A few good breeders I have spoken to has warned me to stay away from these type of breeders.

Whereas some said it's okay if they perform some preliminary testing with a good vet. A well known reputable(?) breeder such as like Joan, from Light N' Lively Miniature Poodles, seems to think it is okay, saying “You don’t have to test on every single dog you’ve ever bred, but you have to do it on a lot of them,” she says, adding that not every dog she breeds is OFA (Orthopedic Foundation for Animals) clear. “In some cases if the dog is younger than 2 years old and cannot be officially graded I will rely on my own veterinarians findings,” on her website. 

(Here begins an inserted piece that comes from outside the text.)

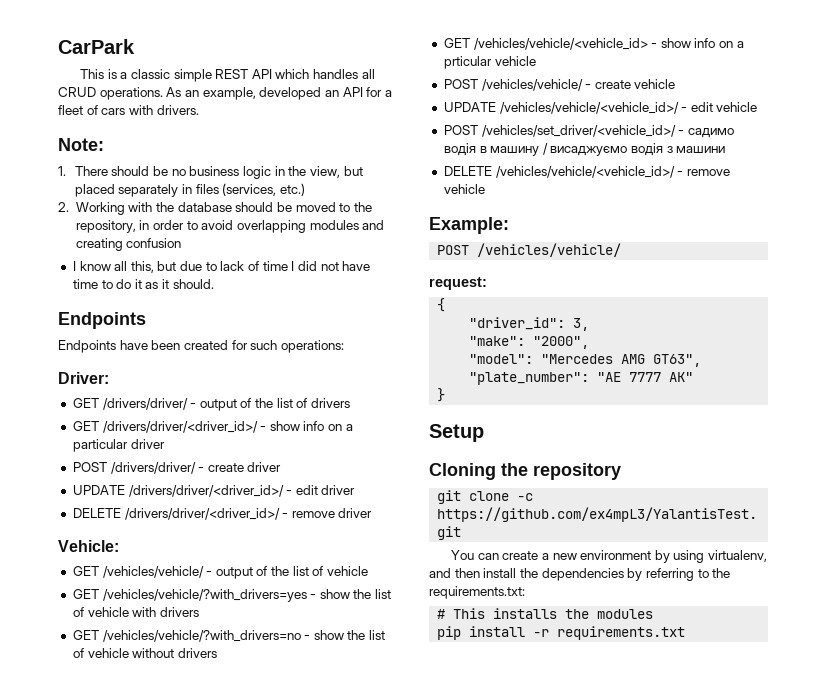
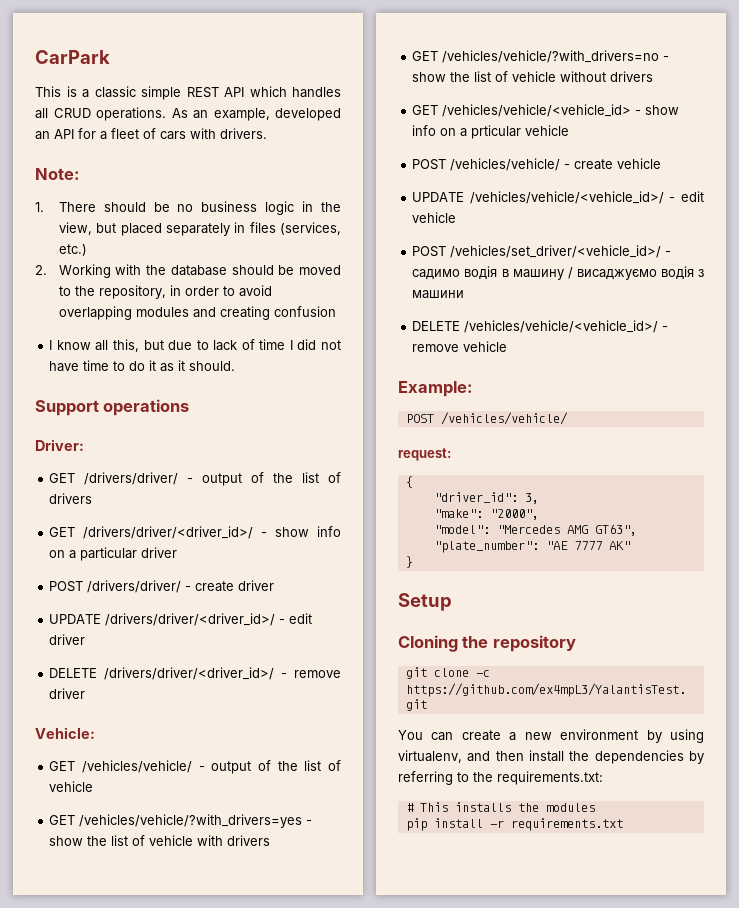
[58,312,146,329] [58,340,344,353] Endpoints // Endpoints have been created for such operations: -> [35,399,190,416] Support operations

(I was considering of getting a poodle from Joan too, and not sure anymore based on this comment)

Any thoughts on this?


----------



## Ava. (Oct 21, 2020)

I think any dog that is going to sire a litter, or carry a litter should be health tested....


----------



## Raindrops (Mar 24, 2019)

Personally I would want my dog's parents tested as well as a couple generations behind them. I know Light N Lively is a well regarded breeder, but I would not be comfortable with that statement. I don't like the idea of a dog younger than 2 being bred as I want to know they are old enough for health issues to surface and temperament to mature. I'd maybe consider it if the dog had prelims only but was nearly 2 years of age when bred. I think I'd need to speak to her more to see her side of things. I know we have members with Light N Lively poodles.


----------



## curlflooffan (Mar 27, 2020)

If they are too young to be tested they are too young to be bred.


----------



## Getting ready (May 4, 2019)

Personally, I have heard such great things about Light n Lively and I had a brief conversation with Joan when we were looking that I would have gotten a pup from her. I would feel differently if I were looking for a show quality dog, perhaps.


----------



## Mufar42 (Jan 1, 2017)

I wouldn't have a problem should it be a trusted breeder. In most cases one would need two recessive genes to produce a problem with a litter, if the female has been tested and is excellent and if the breeder knew the stud dogs lineage it wouldn't concern me terribly. I would also assume that a smaller dog i.e.. miniature matures more quickly than a standard. It appears that regardless of size (I don't know for sure) the tests are mostly done at 2 years. I also have heard great things about this breeder and would trust her insight.


----------



## Rose n Poos (Sep 22, 2017)

cocobye said:


> I realized there seem to be some breeders who don't seem to perform all health tests on sires, specifically in regards to OFA clearance with respect to hips, patellas, etc, before they breed them.
> 
> A few good breeders I have spoken to has warned me to stay away from these type of breeders.
> 
> ...


I feel like there may be a bit of a comparison of oranges to tangerines to clementines here.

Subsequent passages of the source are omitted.